How Safe Is It To Order In? A Pizza Delivery Boy Has Tested Positive for Coronavirus


How Safe Is It To Order In? A Pizza Delivery Boy Has Tested Positive for Coronavirus

Illustration: Shruti Yatam

Over the last month, we’ve all had our fair share of challenges. For most of us in big cities, it hasn’t been so bad, as most essential services have continued to operate. Barring a short period of uncertainty, food delivery apps, such as Swiggy and Zomato, have been saviours for those who are unable to cook every meal for themselves, and delivery boys have been lauded for their work.

However, over the last two days, a 19-year-old delivery executive sent 72 households across South Delhi into quarantine, and sparked panic in several hundred others, after it emerged that he had tested positive for the new coronavirus.

What makes the case even scarier is that the man apparently worked for 15 days with Covid-19 before he eventually tested positive. He also had no travel history, raising suspicions that he had contracted it from another family.

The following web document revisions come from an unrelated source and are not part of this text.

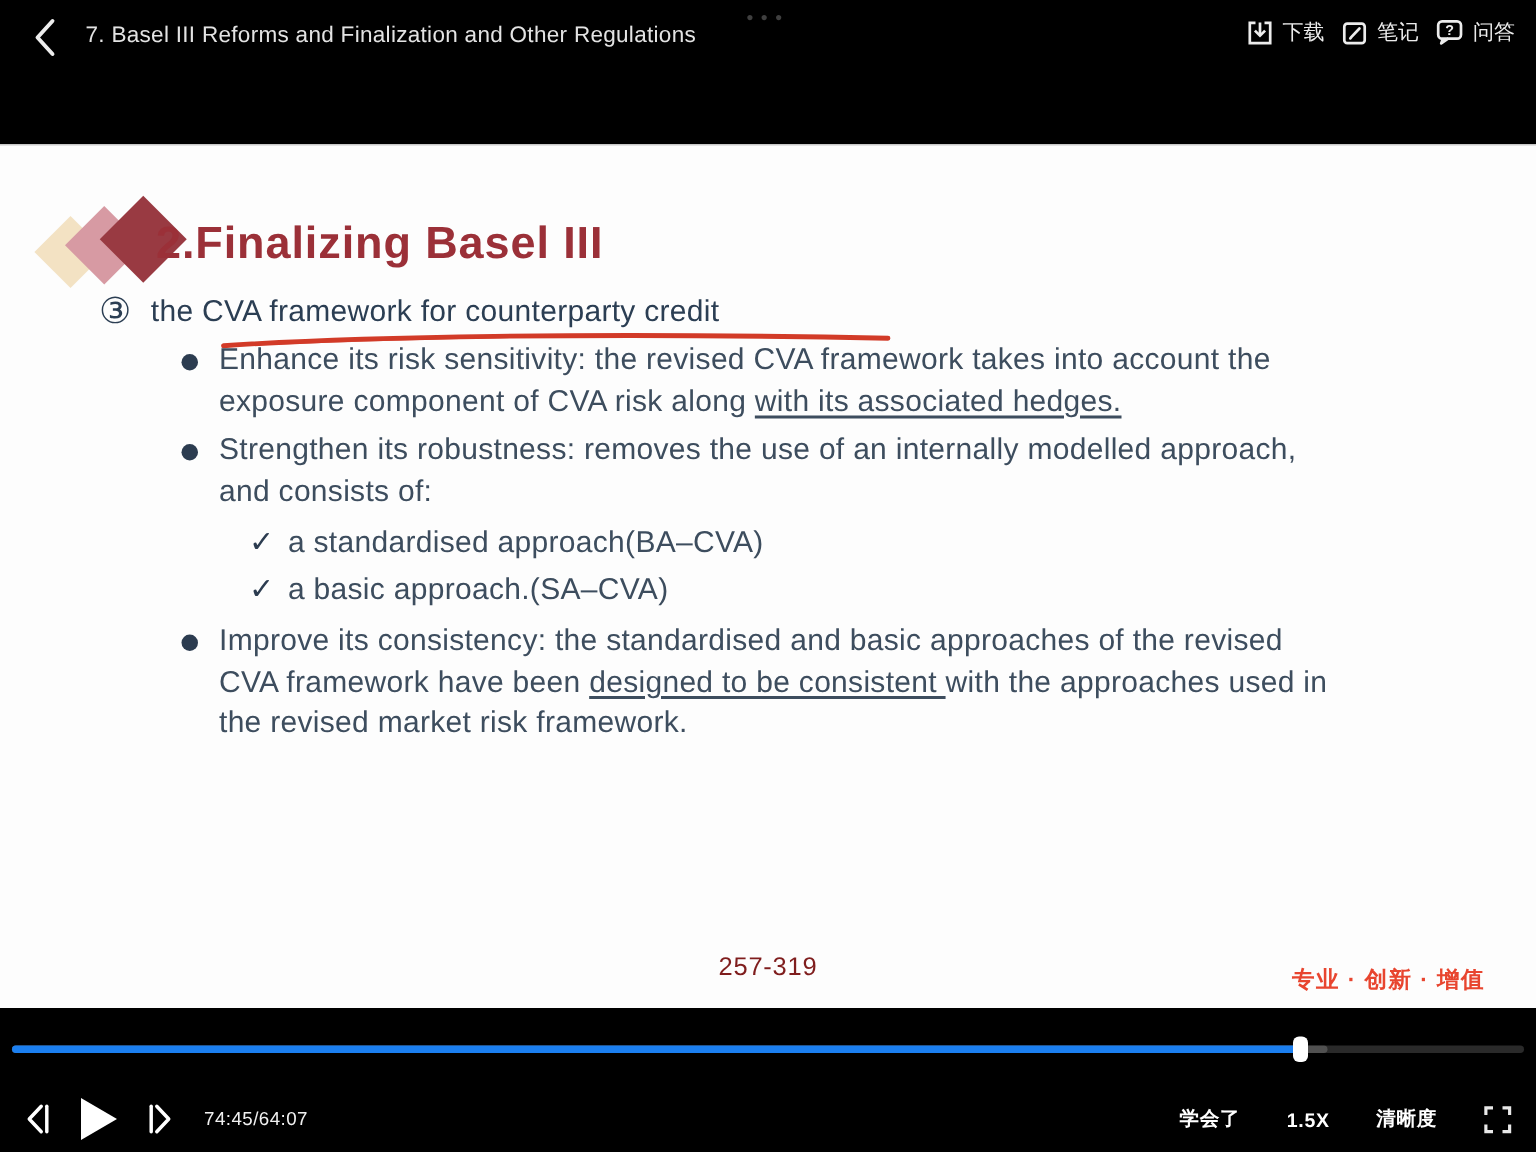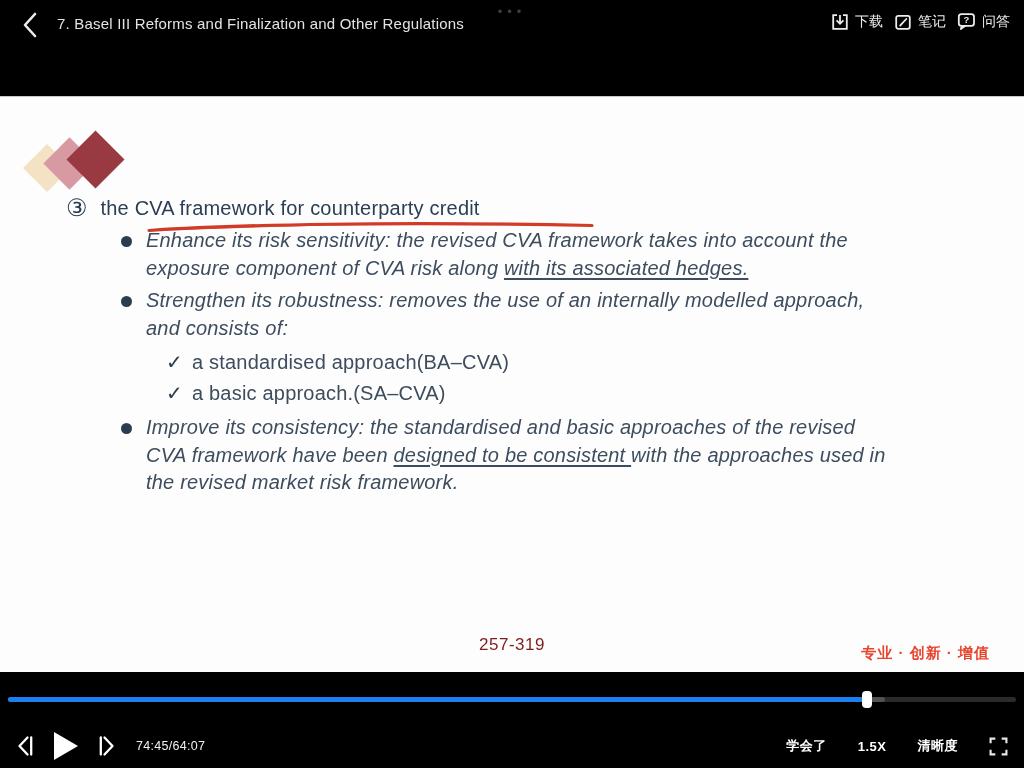"2.Finalizing Basel III" div.slide-title { html: none -> <div>2.Finalizing Basel III</div> }
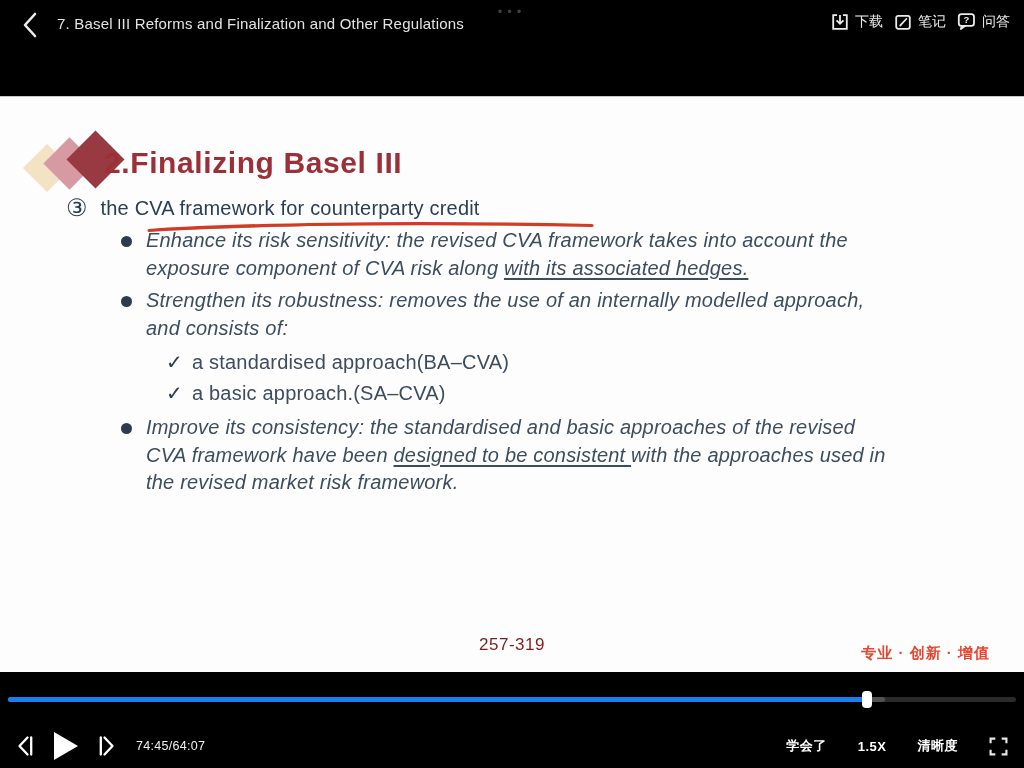"Enhance its risk sensitivity: the" .bullet-row { font-style: italic -> none }
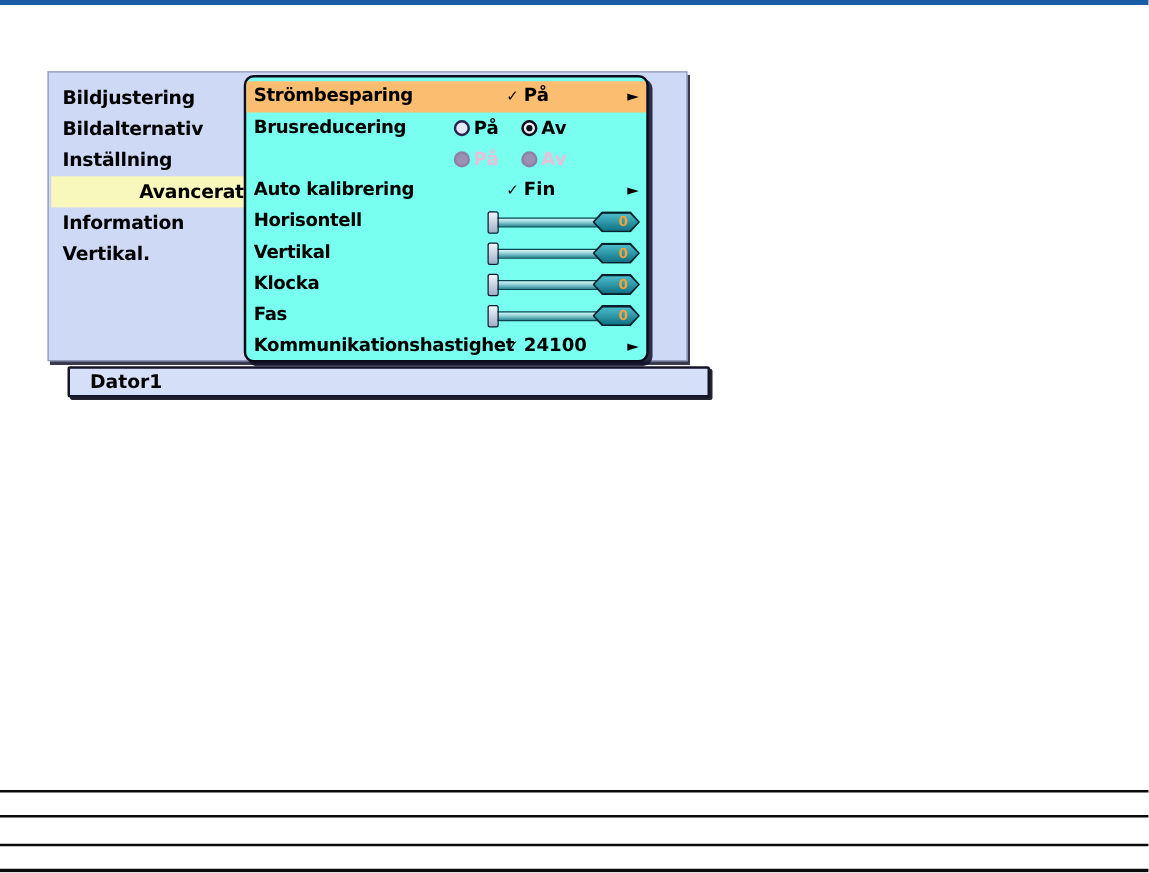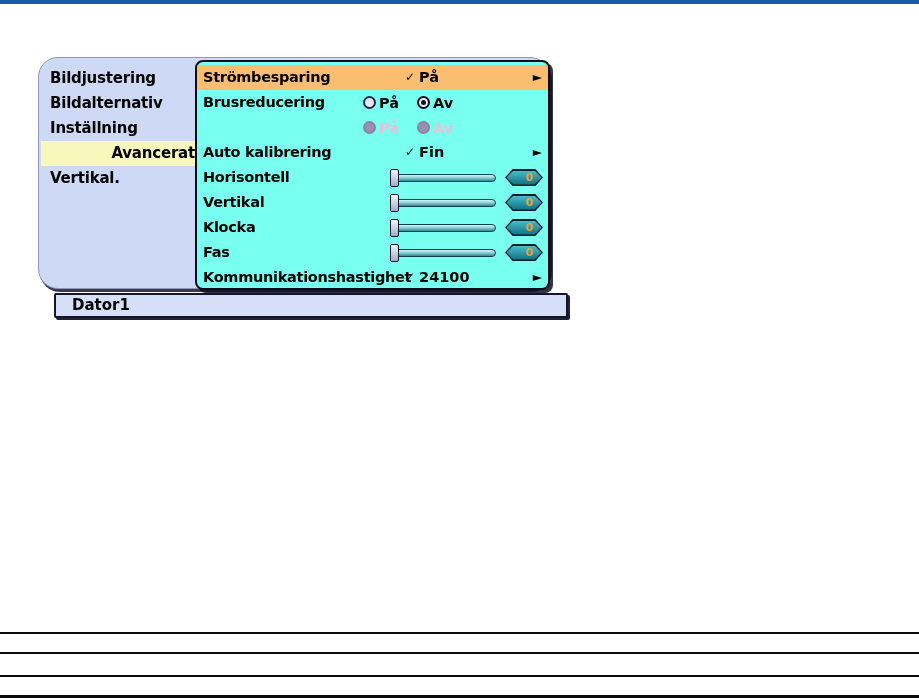"Bildjustering" .menu-box { border-radius: 20px -> 0 }
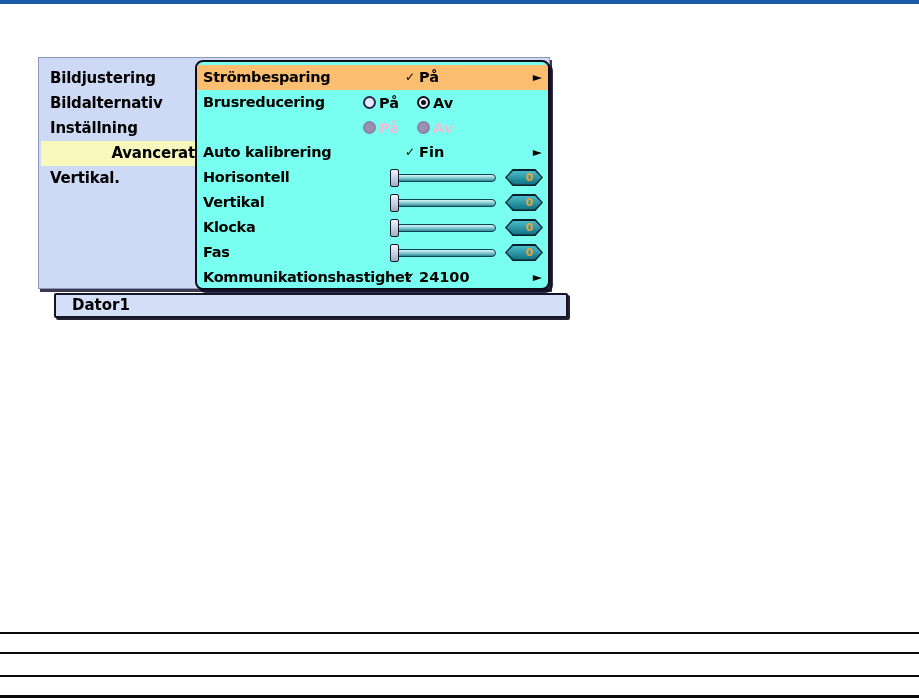"Strömbesparing" .submenu-box { width: 355px -> 324px }
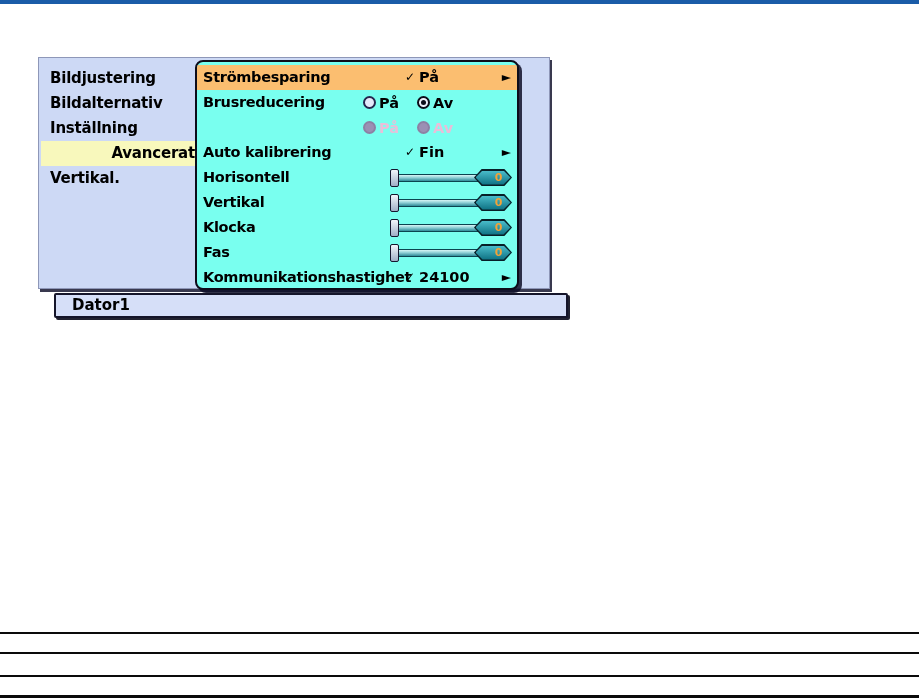"Information" div.sidebar-item { html: none -> <div>Information</div> }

In that period, he delivered pizzas to the 72 families spread across affluent suburbs in Delhi like Hauz Khas, Malviya Nagar and Savitri Nagar. As many as 16 of his co-workers have also been quarantined following the results of his test.

Later food delivery platform Zomato said some of the restaurant’s orders in question had been placed on its platform.

“We believe that none of our riders should and would knowingly keep working if they knew they were infected with COVID-19,” the statement said, asserting that Zomato would continue maintaining all precautions to ensure the food is safe.

The shocking headline, apart from re-affirming how quickly Covid-19 can spread, led to several alarmed reactions online. A few noted how tough delivery boys have it, considering how many families they’re expected to visit for very little pay.

A journalist saw this case as a reminder that we need to rethink our testing policy.

But mostly, it has revived a debate from March about how safe it actually is to order food during this pandemic lockdown.

The good news for this debate is that, according to most sources, it would be very hard for a delivery executive to pass on the coronavirus by simply handing over food. However, according to a study published in the New England Journal of Medicine, there is a small possibility that the virus could stay on food packaging for up to 72 hours.

So what should you do in this situation? According to this article in Verge, guidelines from the Centre for Disease Control in the US say it’s best to discard the packaging your takeout comes in as soon as possible, and wash your hands straight after. It also adds that for good measure we should avoid eating food in the utensils that they came in, including cardboard boxes.

Provided we follow these tips, as this video uploaded last week on YouTube breaks down for us, it shouldn’t be a problem to order food into your home without exposing yourself to the virus. Both doctors featured agree that it would be very hard to transfer the virus through food delivered at home.

It goes on to make the same assertion that most experts across the world already agree on — people are more dangerous than food. As long as the contact remains minimal, chances of contracting the virus aren’t very high.

As expected, though, the 72 families in Delhi who ordered that fateful pizza are being heavily monitored. South Delhi’s District Magistrate told the media that they were asymptomatic for now. “Unless a positive case comes, we feel that transmission hasn’t taken place. We’re finding out details of the delivery executive’s past 30 days,” he said.

Until then, there’s no telling how much damage has been done. For now, as we already know, the best we can do is socially distance as much as possible and wash hands every time to receive a parcel.